Eckels anoted that "non-facilities issues" arise more frequently. While students are familiar with undergraduate advisors on shifts during big weekends, a community director is also on call to handle situations that might arise.

Dining Services director David Newlove's concept of Green Key is fairly similar to that of the student body, an outdoor celebration with an ambiguous theme. Given that students both eat and work at the College's dining halls, it is logical that the weekend brings certain accommodations from DDS.

"Our areas that are staffed with primarily undergraduates Novack, East Wheelock snack bar, and Collis Market tend to close because nobody wants to work since it's a fun weekend," he said. "It's also a weekend when we have to hire Safety and Security because of the shenanigans' that tend to happen."

Newlove noted that DDS tries to provide more appealing meals given the weekend's festivities.

"We try to offer food that's more grab-and-go," he said. "Things like nachos, things that will be fun for students and keep stomachs full."

But dining halls aren't the only sources of food that students make use of. Naturally, two of the restaurants most frequented by students in town are influenced by the weekend's activities.

Maureen Bogosian, owner of Everything But Anchovies, said the restaurant sees twice as much business over Green Key. While dealing with students in search of a late night meal is not always easy, her staff is well practiced.

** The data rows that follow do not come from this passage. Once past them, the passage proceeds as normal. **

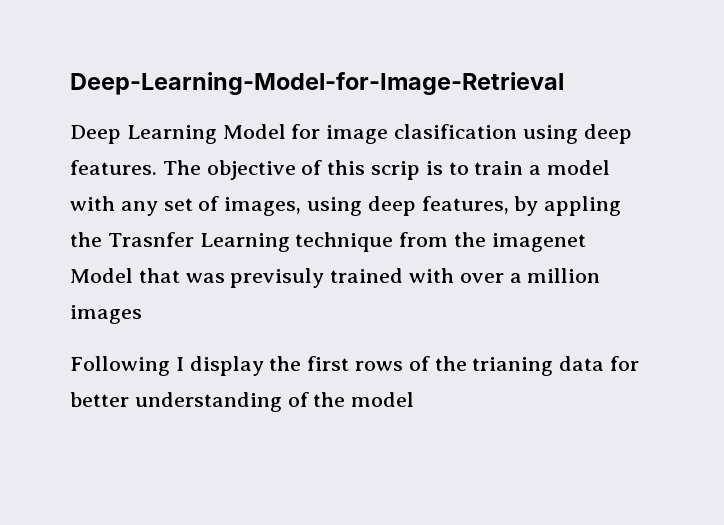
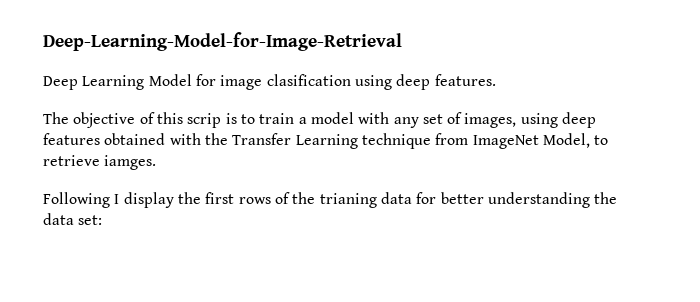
(157, 167) none -> (496, 80) //
[421,196,622,216] [70,232,586,252] [70,268,601,288] [70,305,142,324] features, by appling the Trasnfer Learning technique from the imagenet Model that was previsuly trained with over a million images -> [43,133,609,149] [43,155,157,170] features obtained with the Transfer Learning technique from ImageNet Model, to retrieve iamges.
[287,392,415,407] of the model -> [594,192,618,204] [43,213,103,225] the data set:

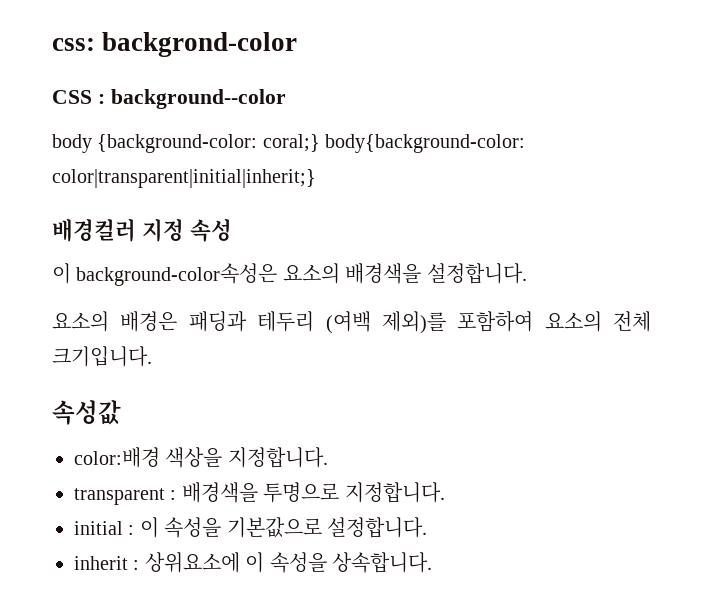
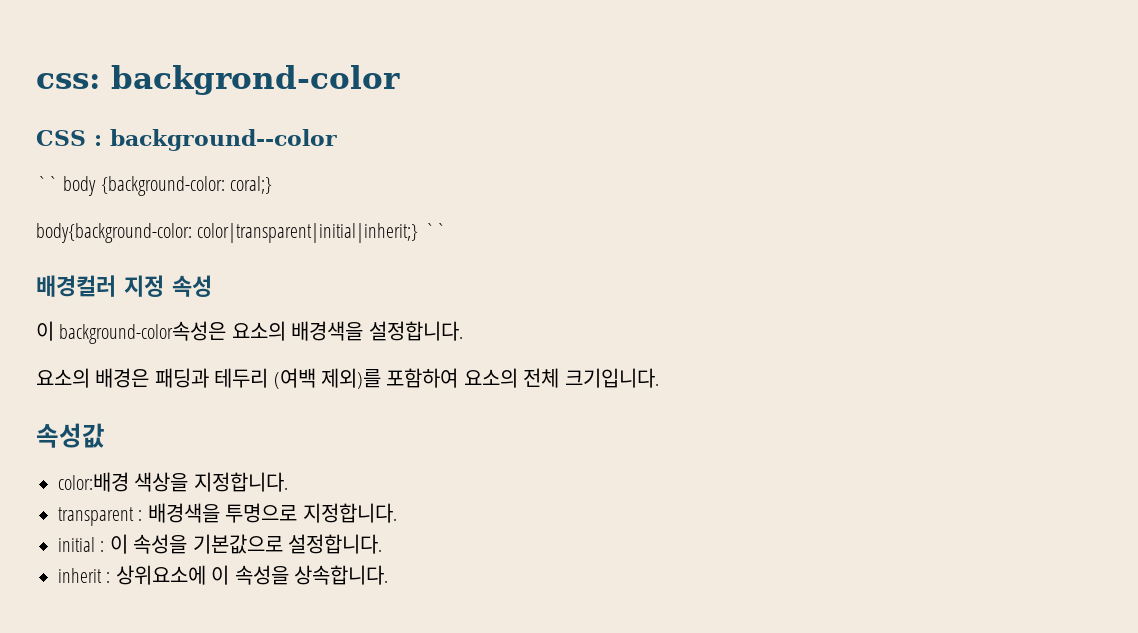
(286, 99) none -> [36,176,58,191] ``
(320, 143) none -> (273, 185) //
(316, 178) none -> [423,223,446,238] ``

"It's always a challenge getting delivers to dorms, but they're pretty good at it," she said. "The staff uses cell phones to talk to the customers one-on-one so they can ask What room are you in now?' or How can I find you?'"

Lou's owner Toby Fried views Green Key as a part of a series of major weekends near the end of spring. With the Native American Program's annual Powwow, First-Year Family Weekend and graduation, the restaurant's staff becomes accustomed to increased activity.

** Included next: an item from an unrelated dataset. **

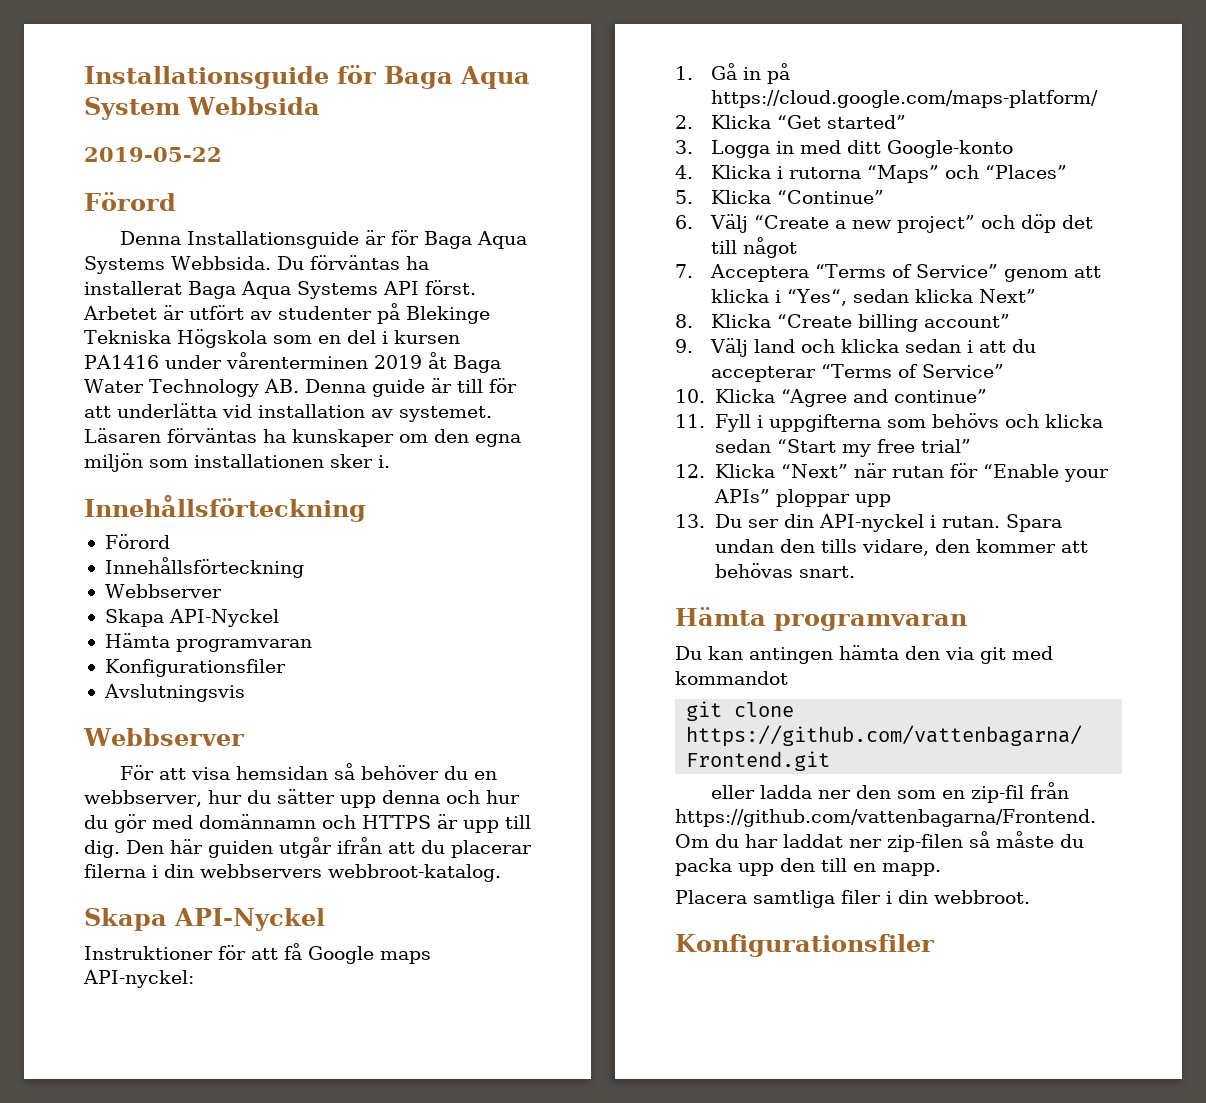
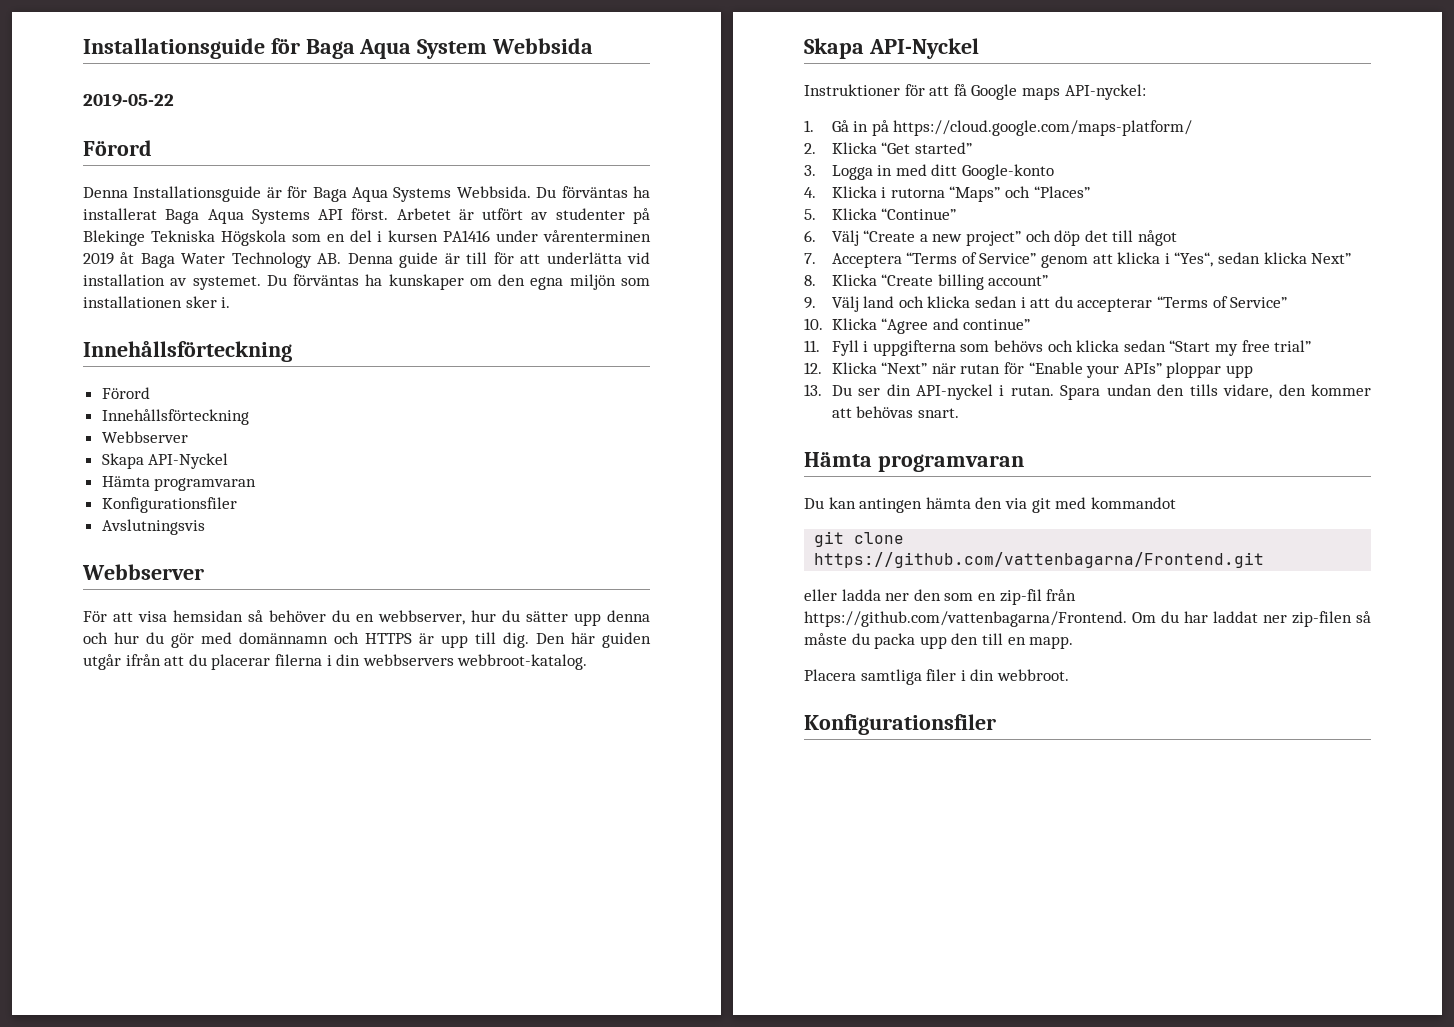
[84,428,161,443] Läsaren -> [266,275,287,286] Du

"It does get crazy and we just try to keep the quality as good as we can," he said. "We put more staff on, but the problem is the size you can only have so many people on."

While most students look forward to the first time they complete the Lou's Challenge by staying up until the restaurant opens at 6 a.m., staff members are less enthusiastic.

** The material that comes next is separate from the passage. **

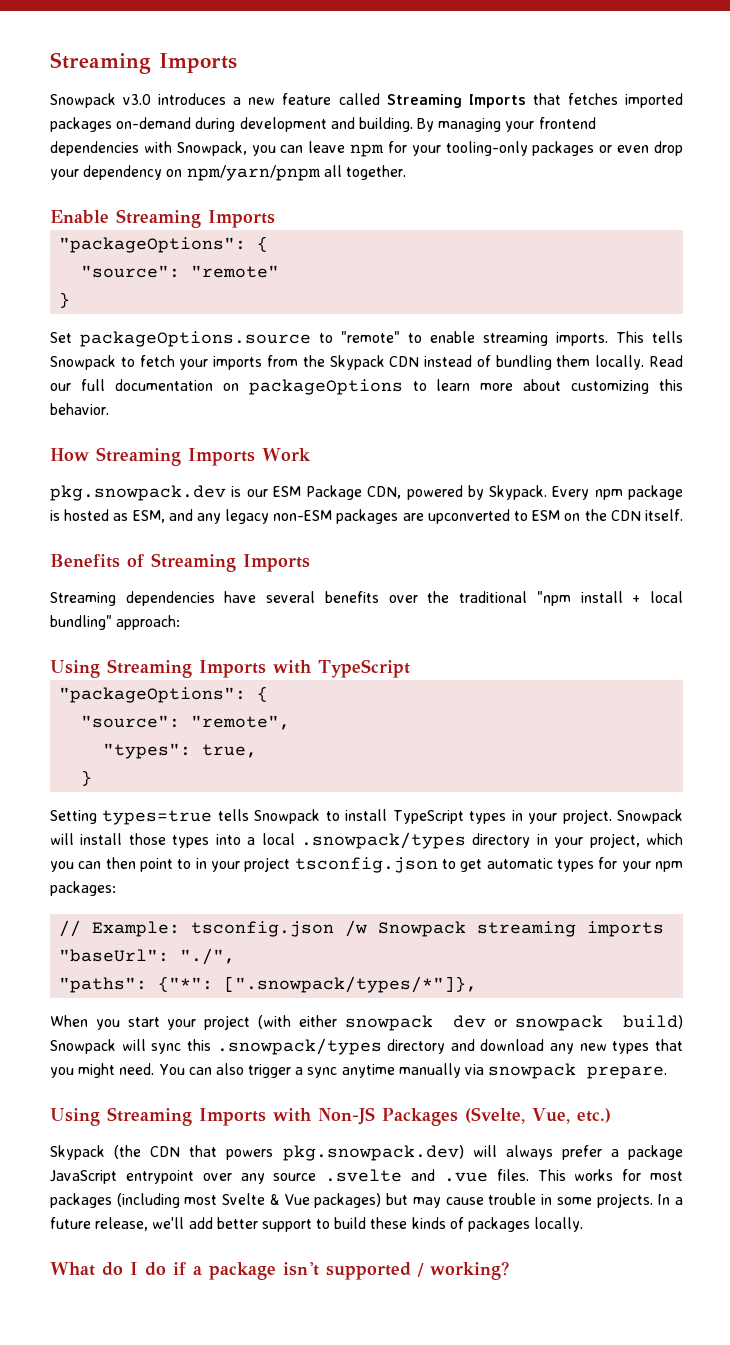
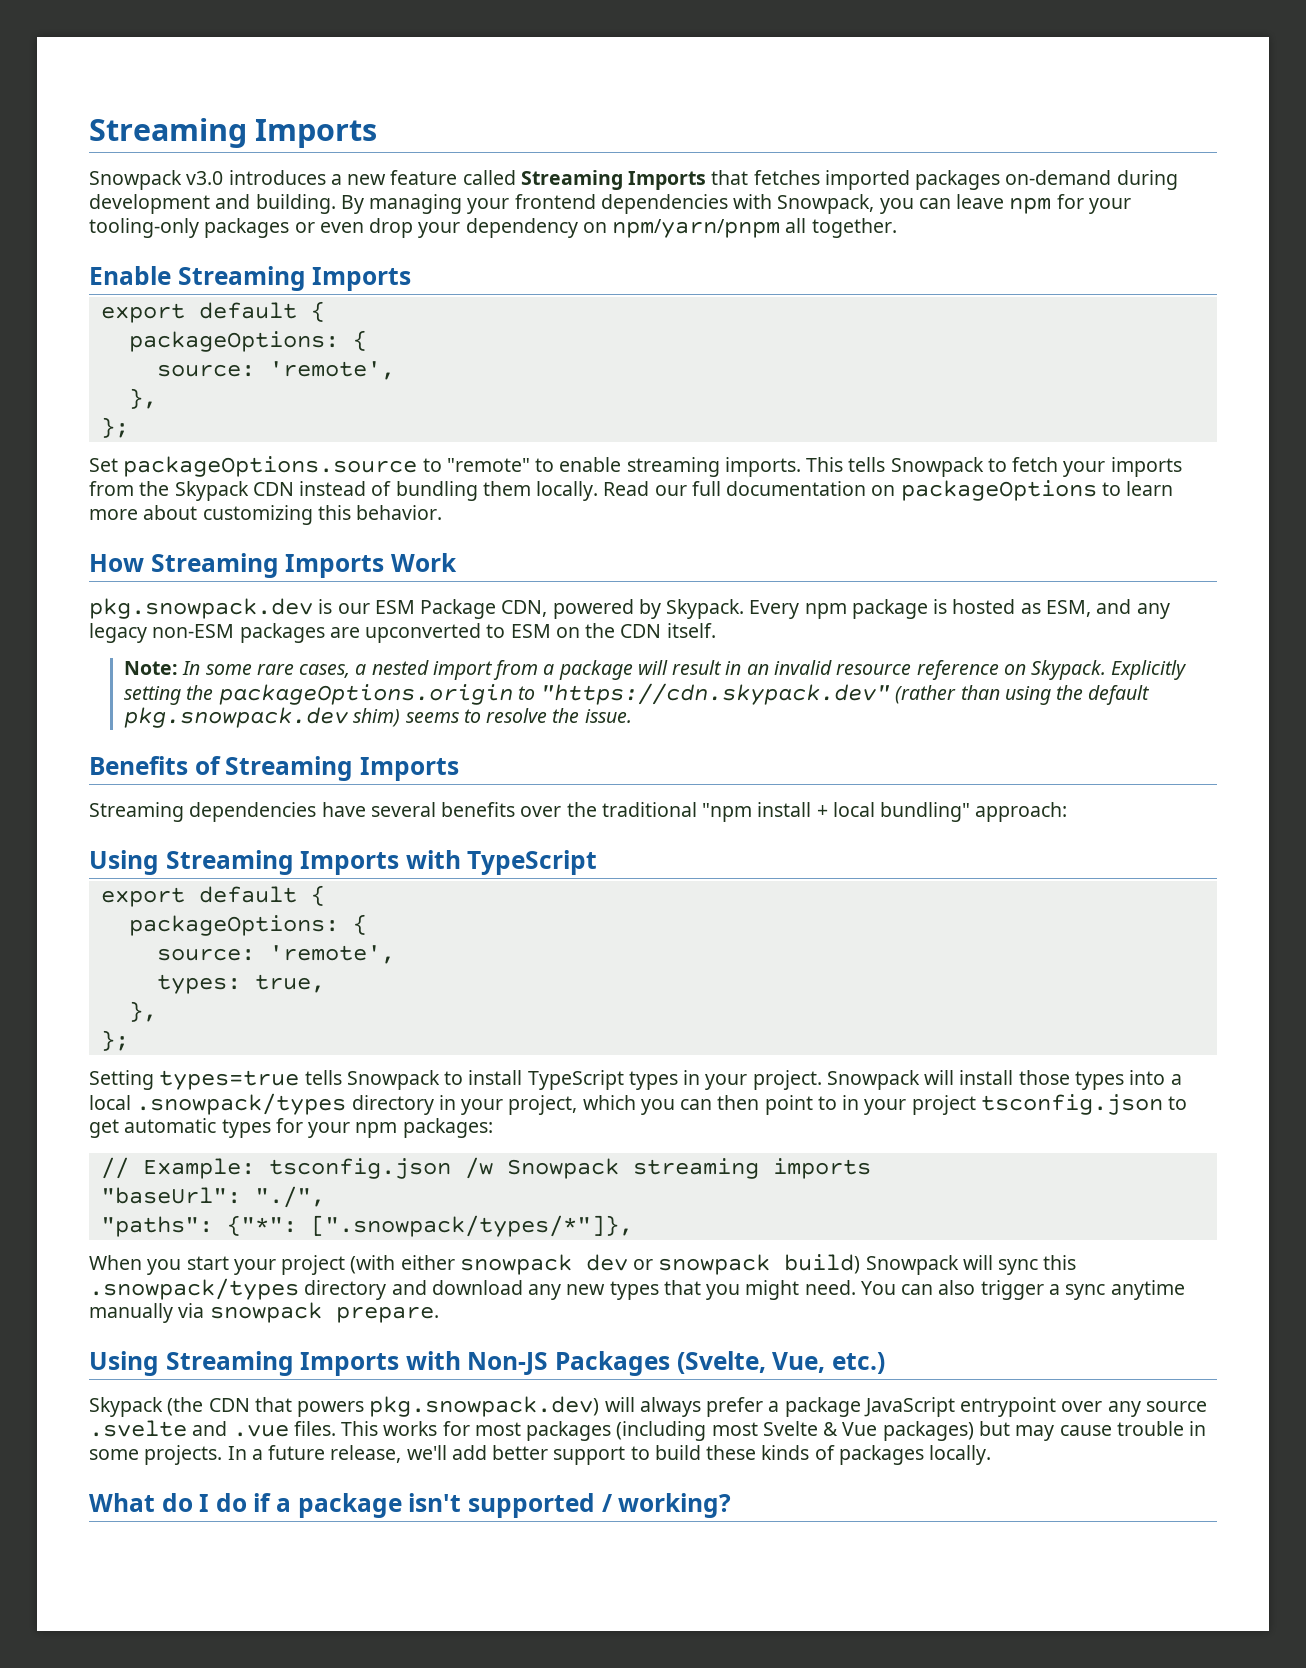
[59,236,269,253] [81,265,280,278] [59,292,71,308] "packageOptions": { // "source": "remote" // } -> [100,301,325,323] [128,330,367,352] [156,361,395,380] [128,388,157,409] [100,417,129,438] export default { // packageOptions: { // source: 'remote', // }, // };
(683, 515) none -> [124,660,1188,680] [124,683,1151,705] [124,707,632,728] // Note: In some rare cases, a nested import from a package will result in an invalid resource reference on Skypack. Explicitly setting the packageOptions.origin to "https://cdn.skypack.dev" (rather than using the default pkg.snowpack.dev shim) seems to resolve the issue.
[59,686,269,703] [81,715,291,730] [103,743,192,759] "packageOptions": { // "source": "remote", // "types": -> [100,885,325,907] [128,914,367,936] [156,945,395,964] [156,974,241,994] export default { // packageOptions: { // source: 'remote', // types:
[81,770,93,786] } -> [128,1001,157,1022] [100,1030,129,1051] }, // };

"At one time, we were open 24 hours on Friday, but we don't do that anymore," Fried said. "Mainly, the waitresses don't want students falling down the stairs or throwing up in the bathroom. Nobody wants to have to clean it up."

With alumni returning to campus, Fried also noted that the bakery tries to have classic items available for purchase.

"For Green Key, you have alumni coming back, so you want to bring in stuff from the past," he said. "Donuts have sort of plateaued out with everyone being healthy eaters, but for people who aren't here all the time, they come back and love having those."

Hanover High students have also heard a thing or two about one of the most hyped weekends at Dartmouth. For soon-to-be graduates planning to attend Dartmouth in the fall like Katherine Bradley, it is only natural to want to be aware of what the next year will bring.

"What I've heard is that Green Key is sort of like the Winter Carnival of the spring," she said. "People start partying early in the afternoon and keep it going all weekend long."

While Hanover students attempting to gain access to Greek houses is often problematic, Green Key in particular seems to be attractive to curious high schoolers.

"I know that there's a fair amount of Hanover kids who attempt to go every year," Bradley said. "Usually, they can get into frats with relative ease, but I have heard a few stories of people having to make narrow escapes out windows or things like that."

Our administrators and faculty are observant, the surrounding town is close-knit and the influence we have on the environment is significant. It is no surprise that those outside of the Dartmouth student body have come to develop their own interpretations on the significance of Green Key and what the weekend entails.

Not to sound like your mother, but given that our community does so much for one of our favorite celebrations of the year, perhaps the best advice would be to consider how your actions might affect others this weekend.

With that in mind, soak up some sun and go celebrate. Happy Green Key!